__Excerpted records__
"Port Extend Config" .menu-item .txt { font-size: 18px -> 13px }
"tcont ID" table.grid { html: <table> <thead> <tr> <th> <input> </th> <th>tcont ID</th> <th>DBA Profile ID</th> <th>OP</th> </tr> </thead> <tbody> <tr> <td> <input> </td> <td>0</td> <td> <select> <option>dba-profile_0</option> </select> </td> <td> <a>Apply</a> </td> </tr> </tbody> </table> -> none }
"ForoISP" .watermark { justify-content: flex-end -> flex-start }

...

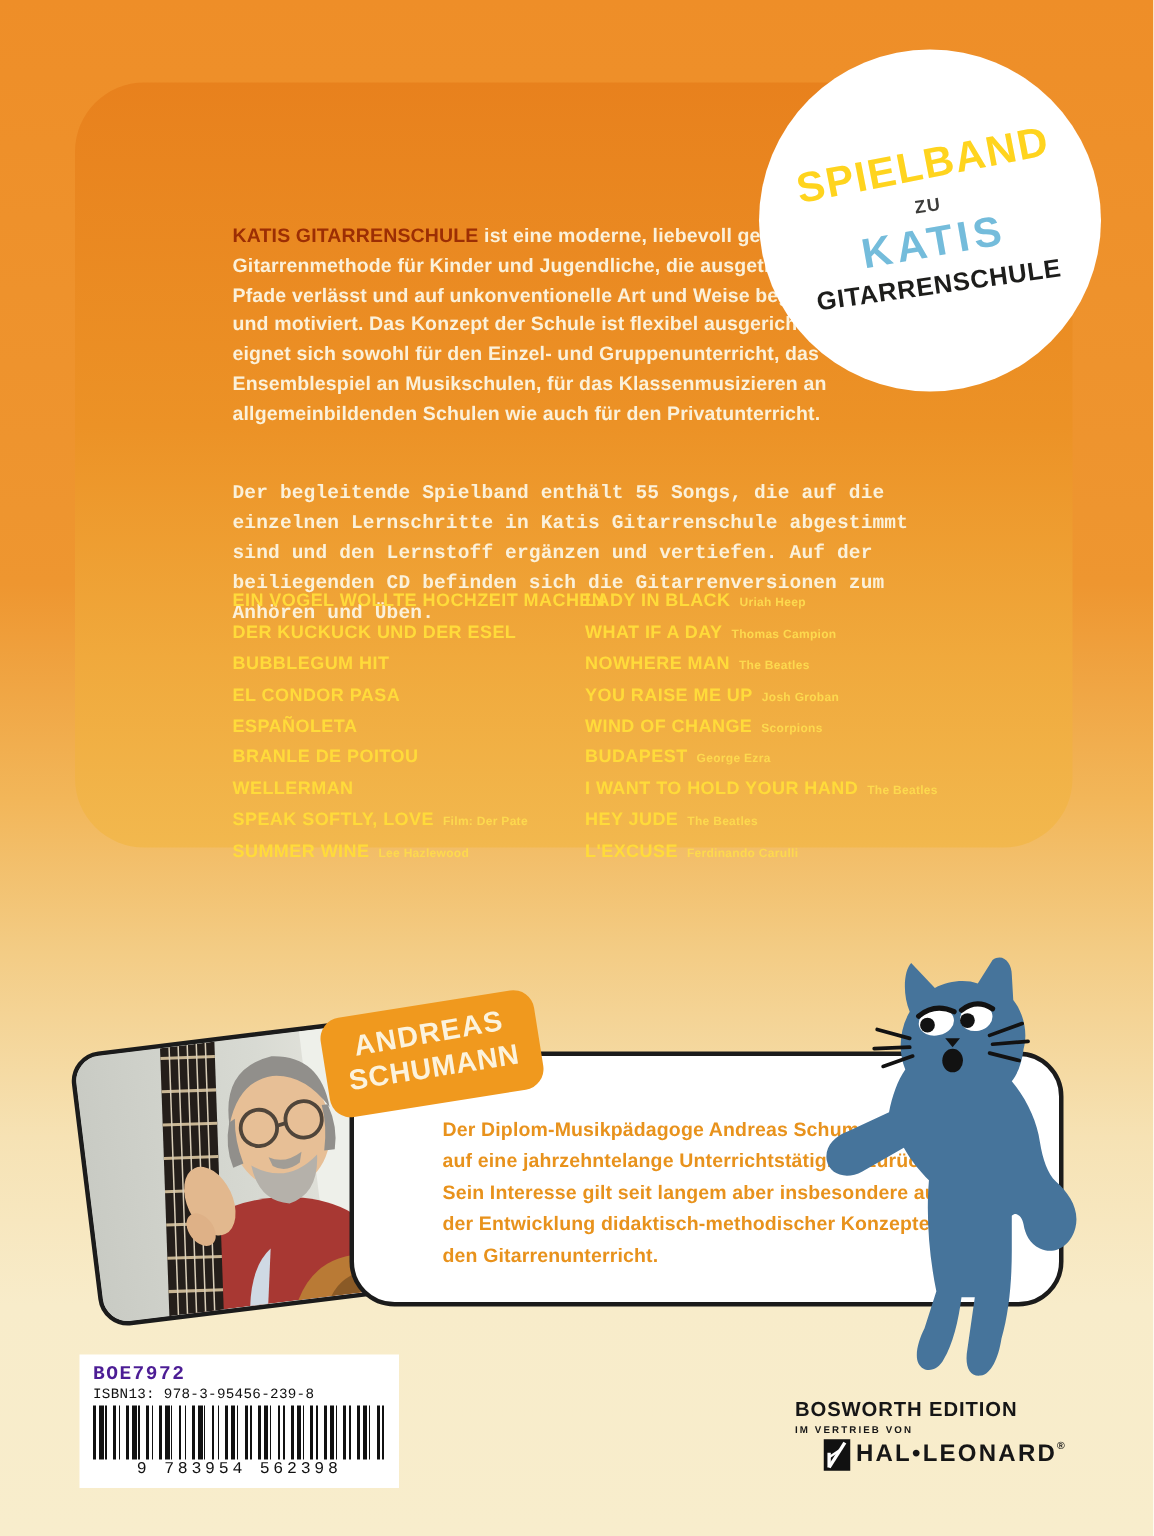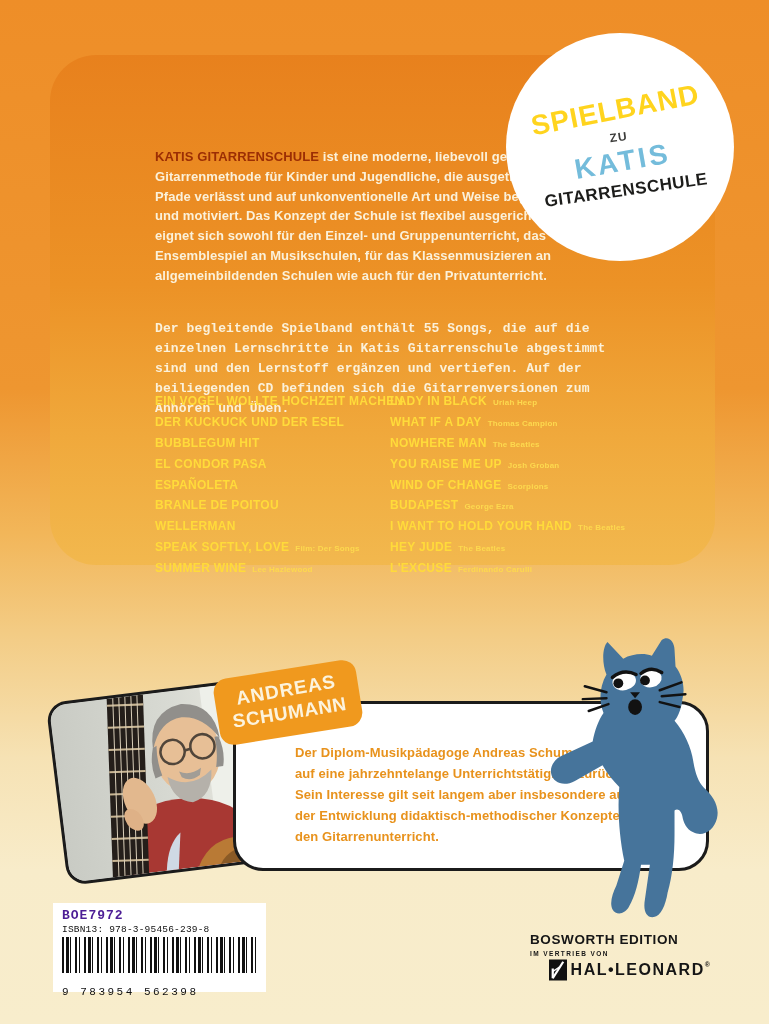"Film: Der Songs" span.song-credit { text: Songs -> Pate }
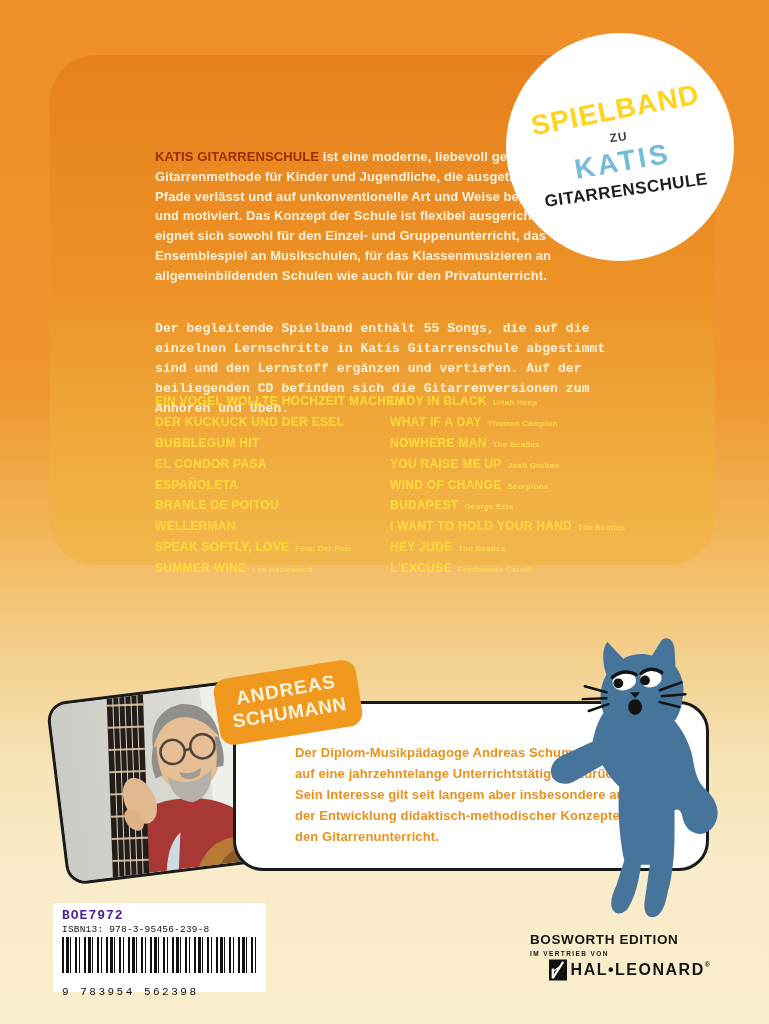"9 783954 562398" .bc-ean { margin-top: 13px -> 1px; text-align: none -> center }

==

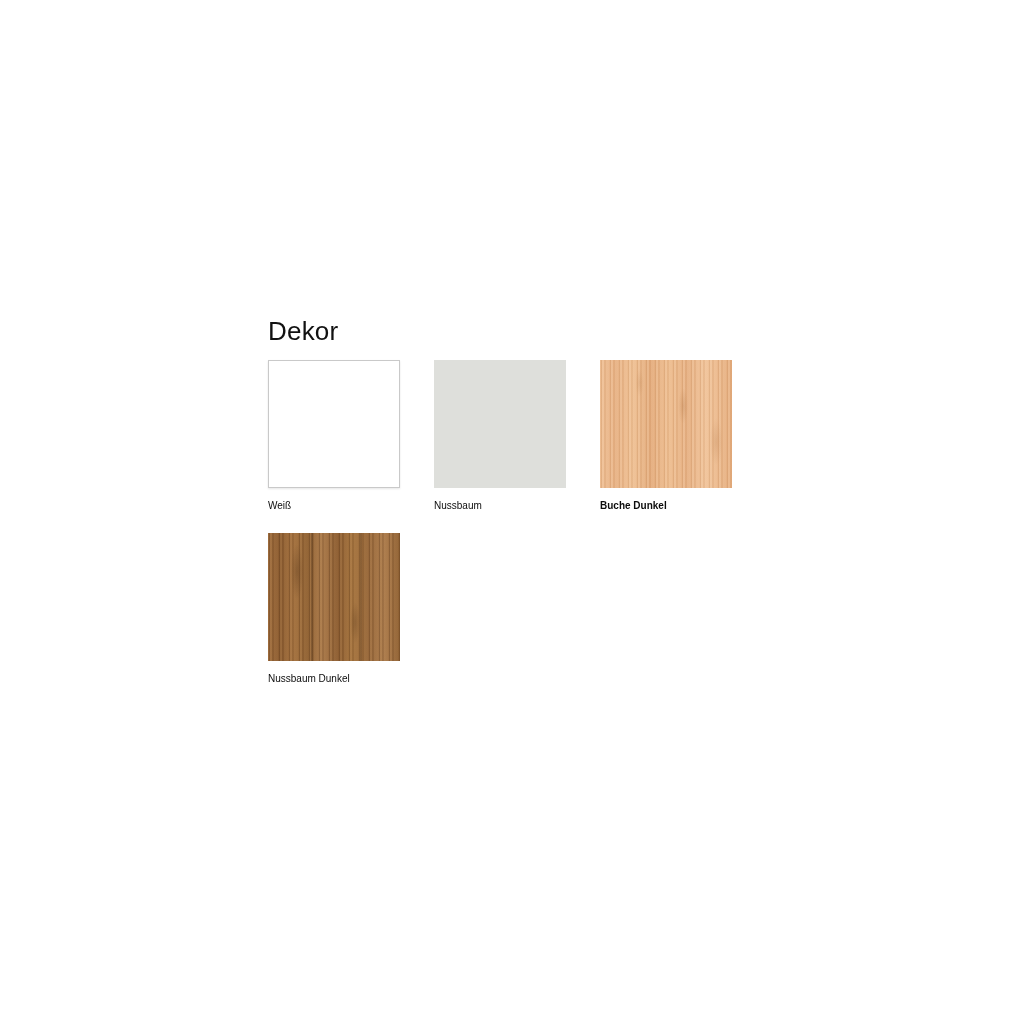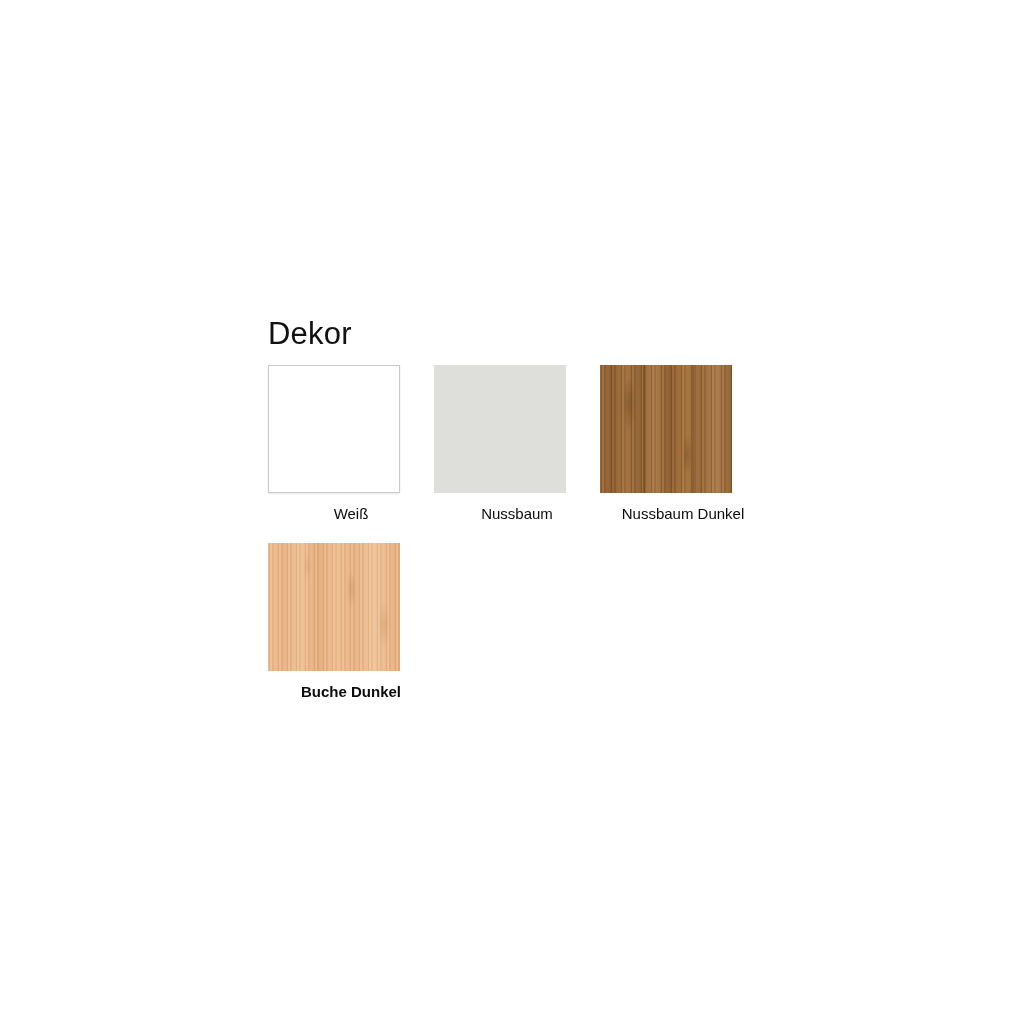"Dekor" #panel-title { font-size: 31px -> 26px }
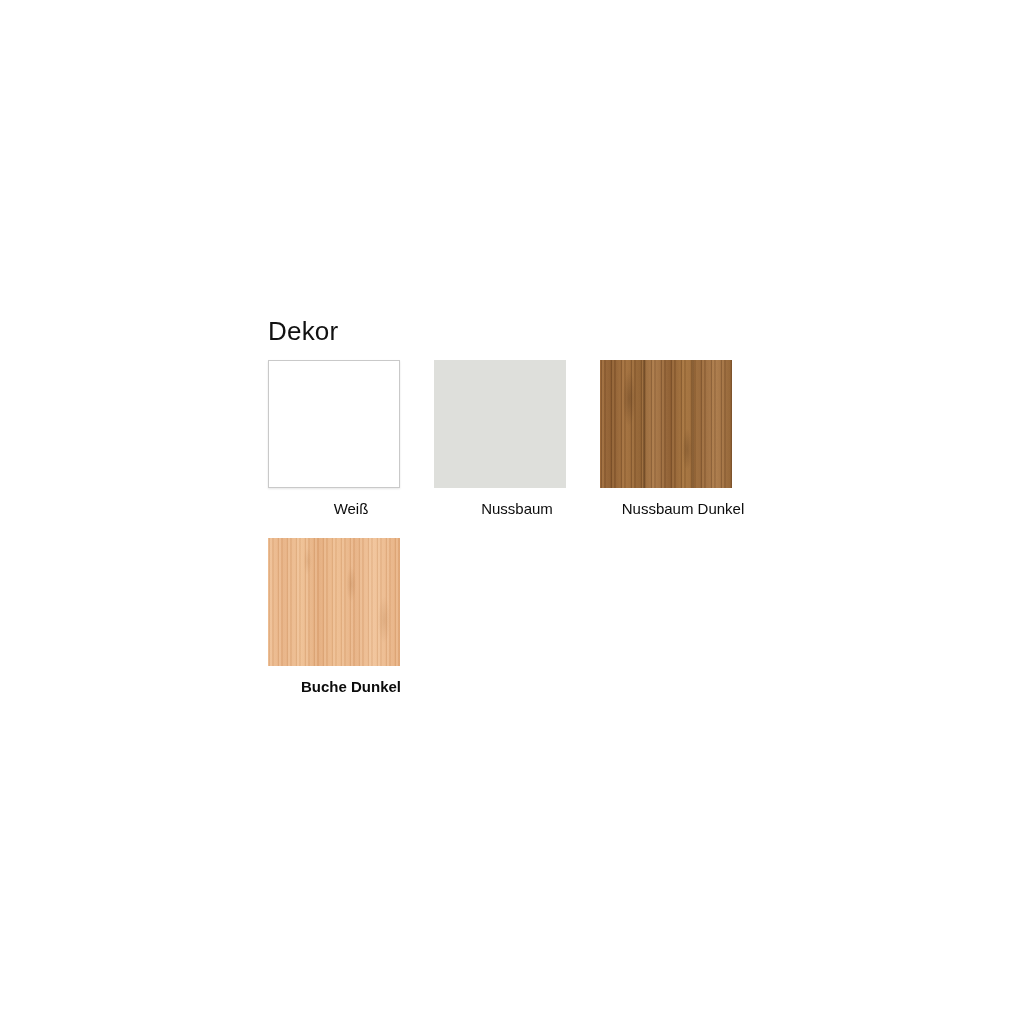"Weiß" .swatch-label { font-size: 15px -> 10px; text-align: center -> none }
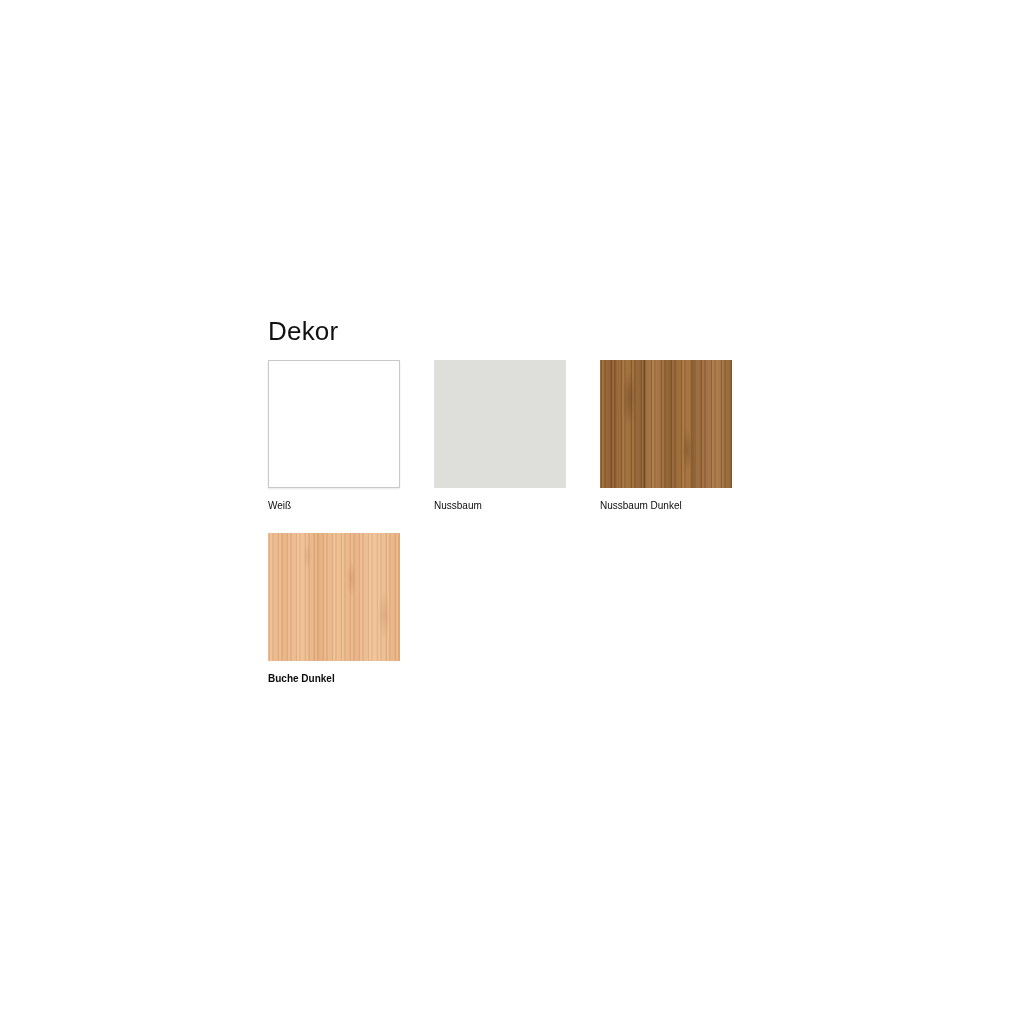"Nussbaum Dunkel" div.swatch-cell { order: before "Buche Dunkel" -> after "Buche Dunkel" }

__What you have to do__
From the material above, copy exactly the lines between the line holding "font-size: 18px ->" and the line holding "justify-content: flex-end ->", inclusive, and only those.

__Solution below__
"Port Extend Config" .menu-item .txt { font-size: 18px -> 13px }
"tcont ID" table.grid { html: <table> <thead> <tr> <th> <input> </th> <th>tcont ID</th> <th>DBA Profile ID</th> <th>OP</th> </tr> </thead> <tbody> <tr> <td> <input> </td> <td>0</td> <td> <select> <option>dba-profile_0</option> </select> </td> <td> <a>Apply</a> </td> </tr> </tbody> </table> -> none }
"ForoISP" .watermark { justify-content: flex-end -> flex-start }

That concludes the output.